--- START ---
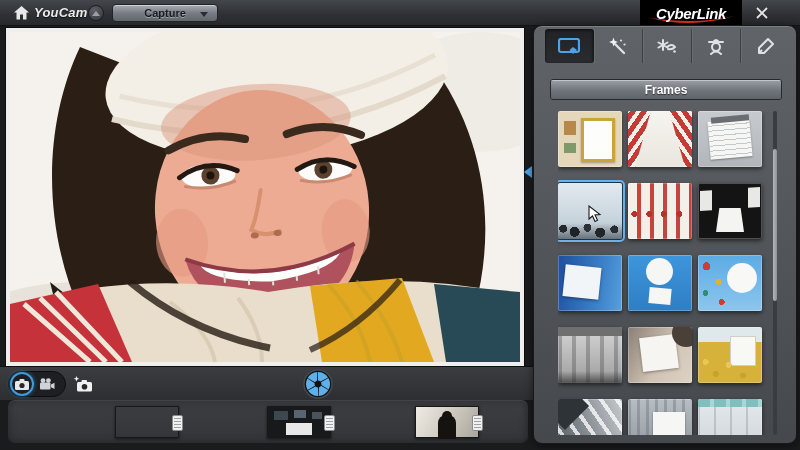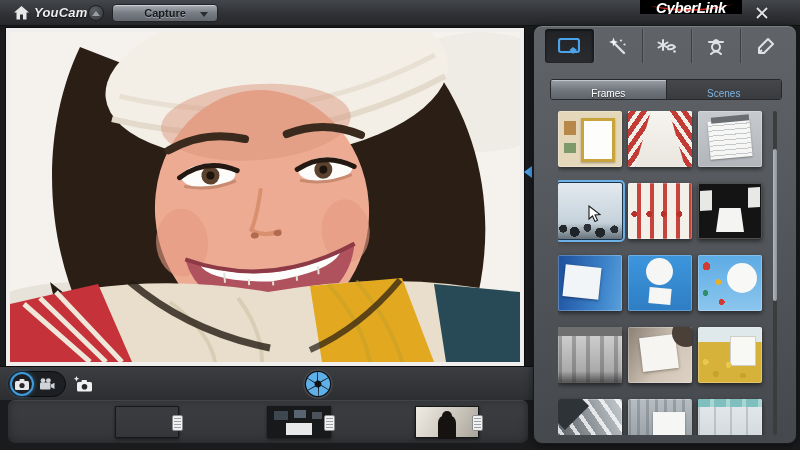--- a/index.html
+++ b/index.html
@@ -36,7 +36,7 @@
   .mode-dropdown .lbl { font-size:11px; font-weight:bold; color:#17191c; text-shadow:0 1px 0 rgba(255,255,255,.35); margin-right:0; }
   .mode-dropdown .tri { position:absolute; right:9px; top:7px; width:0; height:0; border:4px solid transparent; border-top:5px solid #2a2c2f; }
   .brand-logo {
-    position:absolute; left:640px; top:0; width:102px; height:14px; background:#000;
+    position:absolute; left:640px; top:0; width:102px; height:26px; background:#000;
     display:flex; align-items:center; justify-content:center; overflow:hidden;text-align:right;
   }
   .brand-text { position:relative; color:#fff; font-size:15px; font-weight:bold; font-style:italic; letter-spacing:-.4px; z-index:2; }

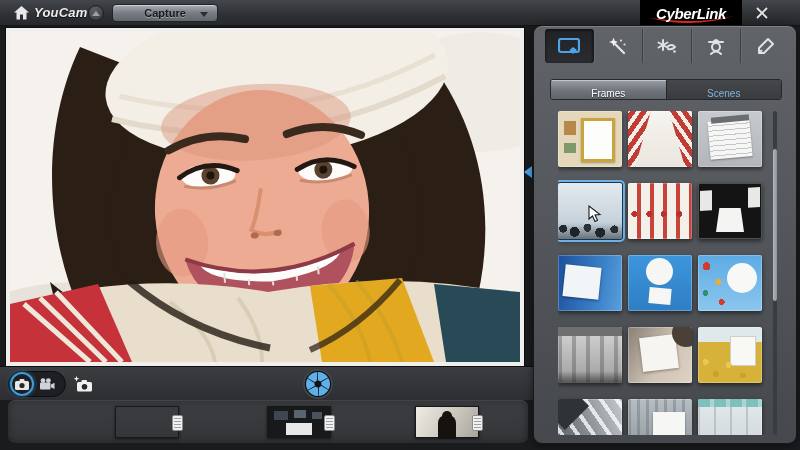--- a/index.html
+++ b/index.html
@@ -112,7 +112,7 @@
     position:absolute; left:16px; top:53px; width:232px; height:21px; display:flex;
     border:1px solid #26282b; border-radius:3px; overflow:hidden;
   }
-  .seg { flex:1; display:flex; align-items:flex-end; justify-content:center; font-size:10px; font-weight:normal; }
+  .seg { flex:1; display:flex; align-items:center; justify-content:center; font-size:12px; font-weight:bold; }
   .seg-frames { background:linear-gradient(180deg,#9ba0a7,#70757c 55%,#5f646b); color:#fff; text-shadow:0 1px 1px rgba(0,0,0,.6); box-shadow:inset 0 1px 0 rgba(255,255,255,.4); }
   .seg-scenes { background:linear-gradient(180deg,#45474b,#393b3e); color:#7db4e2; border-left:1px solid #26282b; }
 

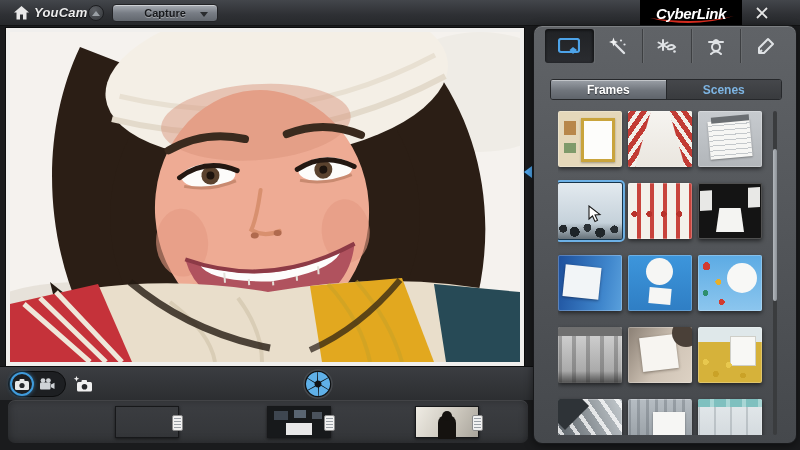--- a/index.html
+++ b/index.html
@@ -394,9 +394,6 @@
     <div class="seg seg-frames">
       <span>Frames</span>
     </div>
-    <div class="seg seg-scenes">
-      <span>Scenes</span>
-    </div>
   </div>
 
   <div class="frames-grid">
--- END ---
Reproduce the entries above exactly, but only the lines between the line holding "flex:1; display:flex; align-items:flex-end;" and the line holding "55%,#5f646b); color:#fff; text-shadow:0", inclusive.

-  .seg { flex:1; display:flex; align-items:flex-end; justify-content:center; font-size:10px; font-weight:normal; }
+  .seg { flex:1; display:flex; align-items:center; justify-content:center; font-size:12px; font-weight:bold; }
   .seg-frames { background:linear-gradient(180deg,#9ba0a7,#70757c 55%,#5f646b); color:#fff; text-shadow:0 1px 1px rgba(0,0,0,.6); box-shadow:inset 0 1px 0 rgba(255,255,255,.4); }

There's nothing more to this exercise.